**Data provided:**

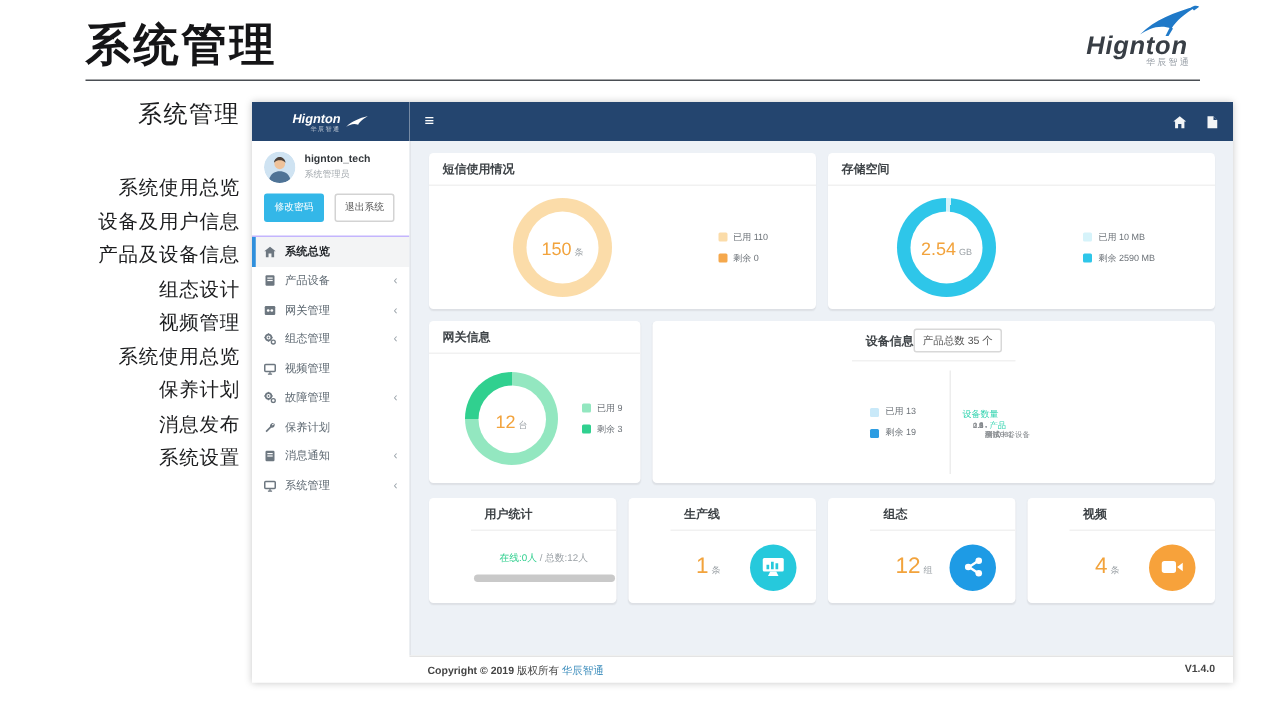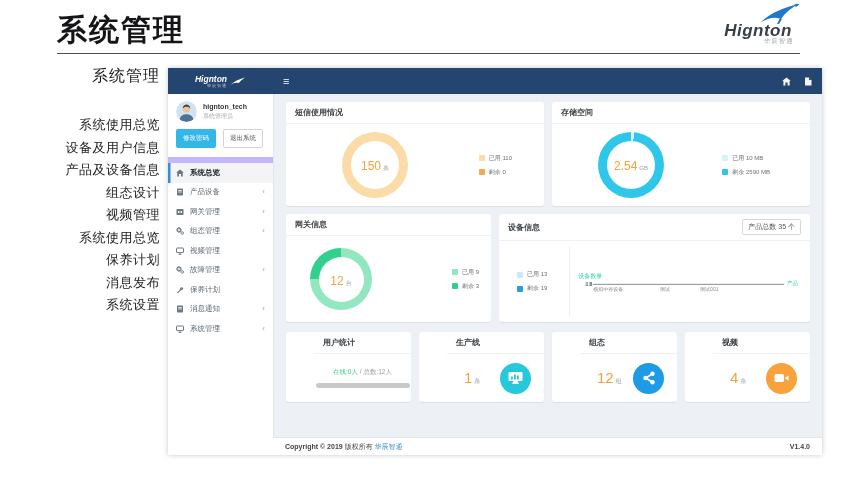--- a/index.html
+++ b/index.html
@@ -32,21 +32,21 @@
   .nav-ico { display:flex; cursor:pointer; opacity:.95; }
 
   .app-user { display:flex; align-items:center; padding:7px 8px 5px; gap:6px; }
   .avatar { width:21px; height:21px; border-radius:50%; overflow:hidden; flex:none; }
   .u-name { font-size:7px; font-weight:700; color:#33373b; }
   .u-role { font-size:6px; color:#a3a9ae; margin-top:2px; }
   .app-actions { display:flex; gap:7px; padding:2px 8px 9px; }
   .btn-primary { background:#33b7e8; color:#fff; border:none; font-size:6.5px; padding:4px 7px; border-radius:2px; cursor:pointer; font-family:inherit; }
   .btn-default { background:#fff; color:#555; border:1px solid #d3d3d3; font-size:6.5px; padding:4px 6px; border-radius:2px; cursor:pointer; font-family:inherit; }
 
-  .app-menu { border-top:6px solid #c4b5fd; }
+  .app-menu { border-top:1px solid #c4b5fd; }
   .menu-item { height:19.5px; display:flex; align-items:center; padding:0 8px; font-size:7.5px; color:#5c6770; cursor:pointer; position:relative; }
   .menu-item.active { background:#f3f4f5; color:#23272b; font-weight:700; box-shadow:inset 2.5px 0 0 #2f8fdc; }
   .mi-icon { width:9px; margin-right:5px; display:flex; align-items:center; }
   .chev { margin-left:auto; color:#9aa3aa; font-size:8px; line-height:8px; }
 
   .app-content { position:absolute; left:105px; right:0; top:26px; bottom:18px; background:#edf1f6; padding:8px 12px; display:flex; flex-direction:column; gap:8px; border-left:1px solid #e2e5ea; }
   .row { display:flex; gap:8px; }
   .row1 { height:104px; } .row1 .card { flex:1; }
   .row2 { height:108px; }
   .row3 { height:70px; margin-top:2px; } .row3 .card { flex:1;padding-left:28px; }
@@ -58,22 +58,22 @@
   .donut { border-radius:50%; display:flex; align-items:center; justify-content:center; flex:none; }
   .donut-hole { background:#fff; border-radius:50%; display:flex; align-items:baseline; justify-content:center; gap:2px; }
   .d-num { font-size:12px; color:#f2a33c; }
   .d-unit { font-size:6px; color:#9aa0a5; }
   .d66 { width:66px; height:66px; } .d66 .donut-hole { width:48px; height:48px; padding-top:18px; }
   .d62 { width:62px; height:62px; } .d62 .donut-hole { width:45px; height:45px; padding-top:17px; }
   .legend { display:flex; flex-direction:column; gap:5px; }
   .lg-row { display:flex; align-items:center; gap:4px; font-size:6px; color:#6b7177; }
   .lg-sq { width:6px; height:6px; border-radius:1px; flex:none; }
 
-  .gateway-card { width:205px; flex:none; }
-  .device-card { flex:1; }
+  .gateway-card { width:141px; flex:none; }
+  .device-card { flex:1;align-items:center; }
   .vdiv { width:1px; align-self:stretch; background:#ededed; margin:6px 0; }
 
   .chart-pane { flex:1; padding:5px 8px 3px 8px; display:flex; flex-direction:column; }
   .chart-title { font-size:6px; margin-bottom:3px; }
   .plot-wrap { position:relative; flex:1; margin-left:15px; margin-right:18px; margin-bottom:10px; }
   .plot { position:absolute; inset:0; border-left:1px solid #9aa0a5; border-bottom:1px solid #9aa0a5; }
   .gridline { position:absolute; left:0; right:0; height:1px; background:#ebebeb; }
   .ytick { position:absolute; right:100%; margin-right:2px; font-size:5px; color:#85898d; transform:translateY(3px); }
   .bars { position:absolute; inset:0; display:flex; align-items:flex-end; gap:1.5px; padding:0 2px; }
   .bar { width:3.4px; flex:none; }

**Task directions:**
Please output all the records above exactly, leaving out every picture.

**Reply to the task:**
--- a/index.html
+++ b/index.html
@@ -32,21 +32,21 @@
   .nav-ico { display:flex; cursor:pointer; opacity:.95; }
 
   .app-user { display:flex; align-items:center; padding:7px 8px 5px; gap:6px; }
   .avatar { width:21px; height:21px; border-radius:50%; overflow:hidden; flex:none; }
   .u-name { font-size:7px; font-weight:700; color:#33373b; }
   .u-role { font-size:6px; color:#a3a9ae; margin-top:2px; }
   .app-actions { display:flex; gap:7px; padding:2px 8px 9px; }
   .btn-primary { background:#33b7e8; color:#fff; border:none; font-size:6.5px; padding:4px 7px; border-radius:2px; cursor:pointer; font-family:inherit; }
   .btn-default { background:#fff; color:#555; border:1px solid #d3d3d3; font-size:6.5px; padding:4px 6px; border-radius:2px; cursor:pointer; font-family:inherit; }
 
-  .app-menu { border-top:6px solid #c4b5fd; }
+  .app-menu { border-top:1px solid #c4b5fd; }
   .menu-item { height:19.5px; display:flex; align-items:center; padding:0 8px; font-size:7.5px; color:#5c6770; cursor:pointer; position:relative; }
   .menu-item.active { background:#f3f4f5; color:#23272b; font-weight:700; box-shadow:inset 2.5px 0 0 #2f8fdc; }
   .mi-icon { width:9px; margin-right:5px; display:flex; align-items:center; }
   .chev { margin-left:auto; color:#9aa3aa; font-size:8px; line-height:8px; }
 
   .app-content { position:absolute; left:105px; right:0; top:26px; bottom:18px; background:#edf1f6; padding:8px 12px; display:flex; flex-direction:column; gap:8px; border-left:1px solid #e2e5ea; }
   .row { display:flex; gap:8px; }
   .row1 { height:104px; } .row1 .card { flex:1; }
   .row2 { height:108px; }
   .row3 { height:70px; margin-top:2px; } .row3 .card { flex:1;padding-left:28px; }
@@ -58,22 +58,22 @@
   .donut { border-radius:50%; display:flex; align-items:center; justify-content:center; flex:none; }
   .donut-hole { background:#fff; border-radius:50%; display:flex; align-items:baseline; justify-content:center; gap:2px; }
   .d-num { font-size:12px; color:#f2a33c; }
   .d-unit { font-size:6px; color:#9aa0a5; }
   .d66 { width:66px; height:66px; } .d66 .donut-hole { width:48px; height:48px; padding-top:18px; }
   .d62 { width:62px; height:62px; } .d62 .donut-hole { width:45px; height:45px; padding-top:17px; }
   .legend { display:flex; flex-direction:column; gap:5px; }
   .lg-row { display:flex; align-items:center; gap:4px; font-size:6px; color:#6b7177; }
   .lg-sq { width:6px; height:6px; border-radius:1px; flex:none; }
 
-  .gateway-card { width:205px; flex:none; }
-  .device-card { flex:1; }
+  .gateway-card { width:141px; flex:none; }
+  .device-card { flex:1;align-items:center; }
   .vdiv { width:1px; align-self:stretch; background:#ededed; margin:6px 0; }
 
   .chart-pane { flex:1; padding:5px 8px 3px 8px; display:flex; flex-direction:column; }
   .chart-title { font-size:6px; margin-bottom:3px; }
   .plot-wrap { position:relative; flex:1; margin-left:15px; margin-right:18px; margin-bottom:10px; }
   .plot { position:absolute; inset:0; border-left:1px solid #9aa0a5; border-bottom:1px solid #9aa0a5; }
   .gridline { position:absolute; left:0; right:0; height:1px; background:#ebebeb; }
   .ytick { position:absolute; right:100%; margin-right:2px; font-size:5px; color:#85898d; transform:translateY(3px); }
   .bars { position:absolute; inset:0; display:flex; align-items:flex-end; gap:1.5px; padding:0 2px; }
   .bar { width:3.4px; flex:none; }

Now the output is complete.